Esperanto-Desperados

Der polnische Rundfunk streicht Minderheitenprogramme – zum Teil mit antisemitischer Begründung

Die planmäßige Neubesetzung wichtiger Posten beim staatlichen polnischen Rundfunk mit Anhängern der Regierungspartei PiS zeitigt immer deutlicher Wirkung: Nach der Entlassung mehrerer auf Rock und Rap spezialisierter Musikredakteure hat das öffentlich-rechtliche Polskie Radio nun auch seine täglichen Sendungen in Esperanto abgeschafft.

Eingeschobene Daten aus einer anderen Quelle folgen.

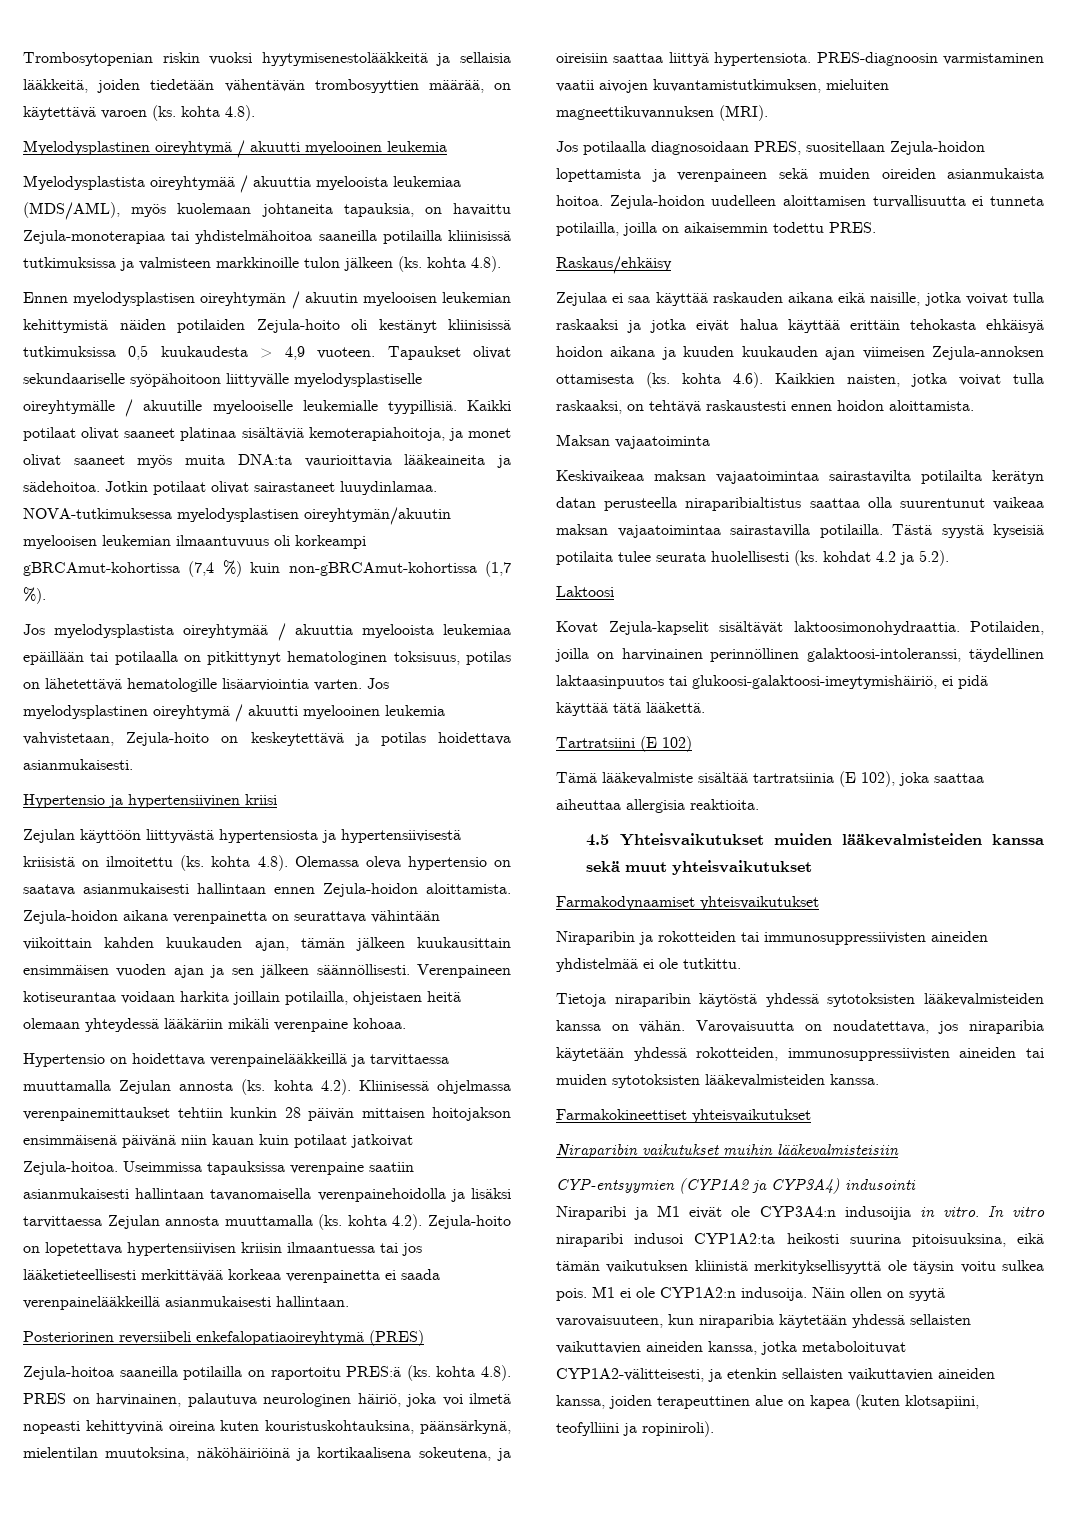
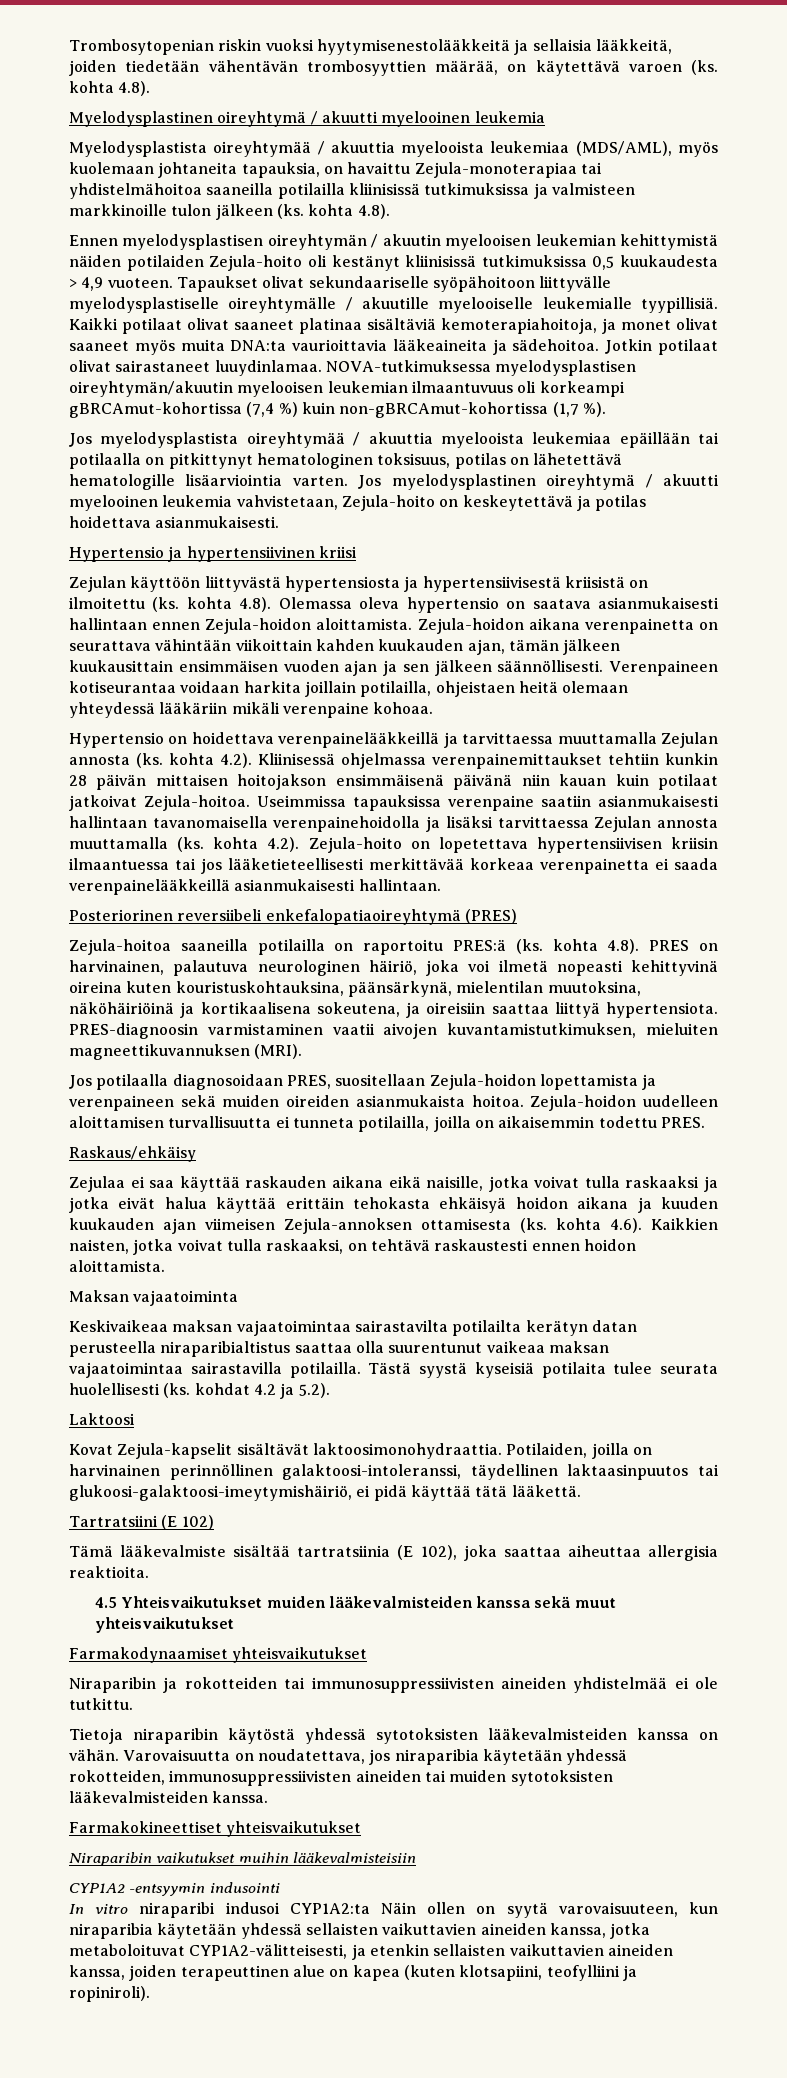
- CYP-entsyymien (CYP1A2 ja CYP3A4) indusointi
- Niraparibi ja M1 eivät ole CYP3A4:n indusoijia in vitro. In vitro niraparibi indusoi CYP1A2:ta heikosti suurina pitoisuuksina, eikä tämän vaikutuksen kliinistä merkityksellisyyttä ole täysin voitu sulkea pois. M1 ei ole CYP1A2:n indusoija. Näin ollen on syytä varovaisuuteen, kun niraparibia käytetään yhdessä sellaisten vaikuttavien aineiden kanssa, jotka metaboloituvat CYP1A2-välitteisesti, ja etenkin sellaisten vaikuttavien aineiden kanssa, joiden terapeuttinen alue on kapea (kuten klotsapiini, teofylliini ja ropiniroli).
+ CYP1A2 -entsyymin indusointi
+ In vitro niraparibi indusoi CYP1A2:ta Näin ollen on syytä varovaisuuteen, kun niraparibia käytetään yhdessä sellaisten vaikuttavien aineiden kanssa, jotka metaboloituvat CYP1A2-välitteisesti, ja etenkin sellaisten vaikuttavien aineiden kanssa, joiden terapeuttinen alue on kapea (kuten klotsapiini, teofylliini ja ropiniroli).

Das beim Auslandsfunk „Polonia“ angesiedelte Esperanto-Programm war 1959 zu Ehren des polnischen Erfinders der internationalen Kunstsprache aufgenommen worden. Warschau war damals der Tagungsort des 44. Weltkongresses für Esperanto. Die Sprache ist Ende des 19. Jahrhunderts von dem gebürtigen Ostpolen Ludwik Zamenhof, einem Augenarzt jüdischer Abstammung, erfunden worden. Die Kunde von der Schließung des Kurzwellenprogramms hatte eine Welle von Protestbriefen aus aller Welt an den Präsidenten und die Regierung ausgelöst. „Wenn Polen aus Stolz auf Zamenhof auf Esperanto senden soll, so muss dies auch Israel tun“, begründete der Vizedirektor von Polskie Radio, Jerzy Targalski, die Abschaffung des Programms allen Ernstes gegenüber der Warschauer Tageszeitung Gazeta Wyborcza. Zudem, so Targalski, könne mit öffentlichen Geldern nicht einfach eine Hobbybewegung unterstützt werden.

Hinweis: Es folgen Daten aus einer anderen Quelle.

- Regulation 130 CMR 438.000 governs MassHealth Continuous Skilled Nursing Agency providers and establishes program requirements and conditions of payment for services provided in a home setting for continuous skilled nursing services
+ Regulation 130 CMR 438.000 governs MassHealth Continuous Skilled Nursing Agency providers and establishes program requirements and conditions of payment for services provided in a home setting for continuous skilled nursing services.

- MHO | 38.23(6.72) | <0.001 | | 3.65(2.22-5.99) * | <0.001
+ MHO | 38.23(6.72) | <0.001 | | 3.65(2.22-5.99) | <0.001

Die Kosteneinsparungen werden redaktionsintern auf 12.500 Euro geschätzt. Das vom Außenministerium finanzierte Jahresbudget des Auslandssenders „Polonia“ beträgt 2,5 Millionen Euro.

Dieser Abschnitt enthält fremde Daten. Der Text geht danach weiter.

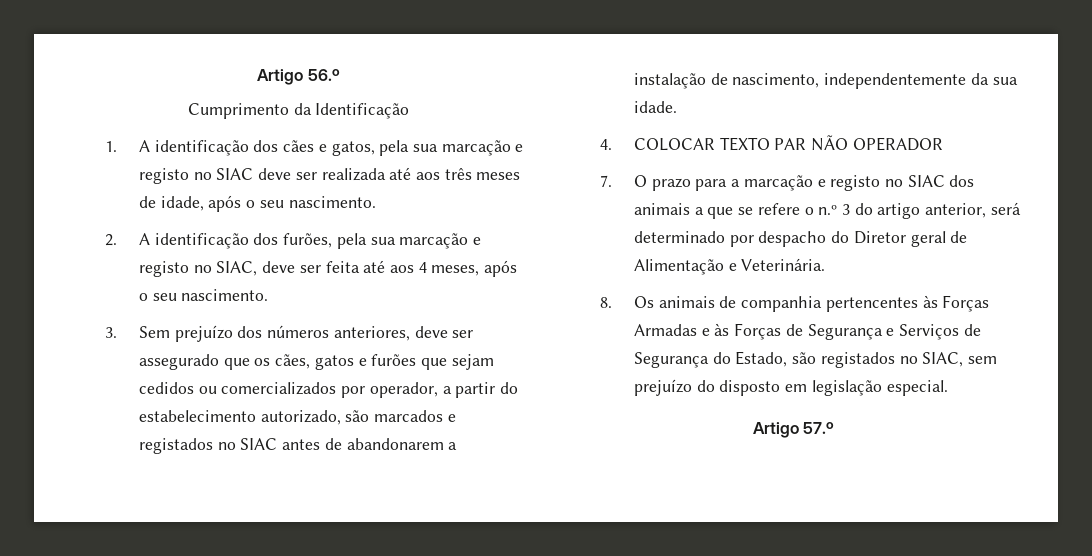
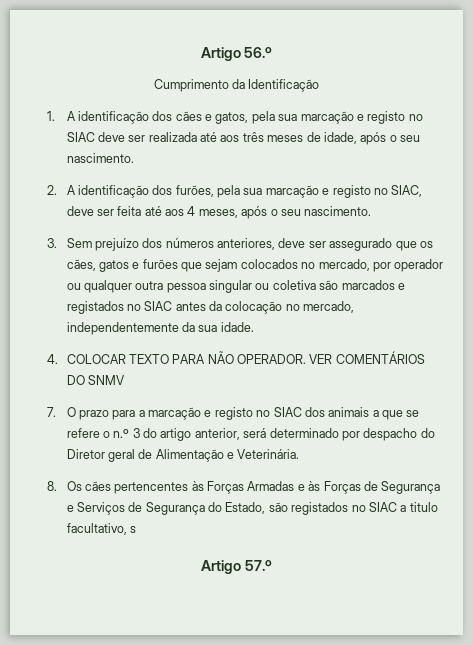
- 3. Sem prejuízo dos números anteriores, deve ser assegurado que os cães, gatos e furões que sejam cedidos ou comercializados por operador, a partir do estabelecimento autorizado, são marcados e registados no SIAC antes de abandonarem a instalação de nascimento, independentemente da sua idade.
+ 3. Sem prejuízo dos números anteriores, deve ser assegurado que os cães, gatos e furões que sejam colocados no mercado, por operador ou qualquer outra pessoa singular ou coletiva são marcados e registados no SIAC antes da colocação no mercado, independentemente da sua idade.
- 4. COLOCAR TEXTO PAR NÃO OPERADOR
+ 4. COLOCAR TEXTO PARA NÃO OPERADOR. VER COMENTÁRIOS DO SNMV
- 8. Os animais de companhia pertencentes às Forças Armadas e às Forças de Segurança e Serviços de Segurança do Estado, são registados no SIAC, sem prejuízo do disposto em legislação especial.
+ 8. Os cães pertencentes às Forças Armadas e às Forças de Segurança e Serviços de Segurança do Estado, são registados no SIAC a titulo facultativo, s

Auch andere Minderheiten haben in Polen seit dem Rechtsruck Probleme mit ihren Programmfenstern. So will das Regionalprogramm des polnischen Staatsfernsehens Telewizja Polska im kommenden Jahr seine alle zwei Wochen auf Ukrainisch ausgestrahlte Nachrichtensendung streichen. Im Unterschied zum Esperanto-Programm des Radios, das vor allem im Ausland gehört wurde, richtet sie sich an die ukrainische Minderheit in Polen.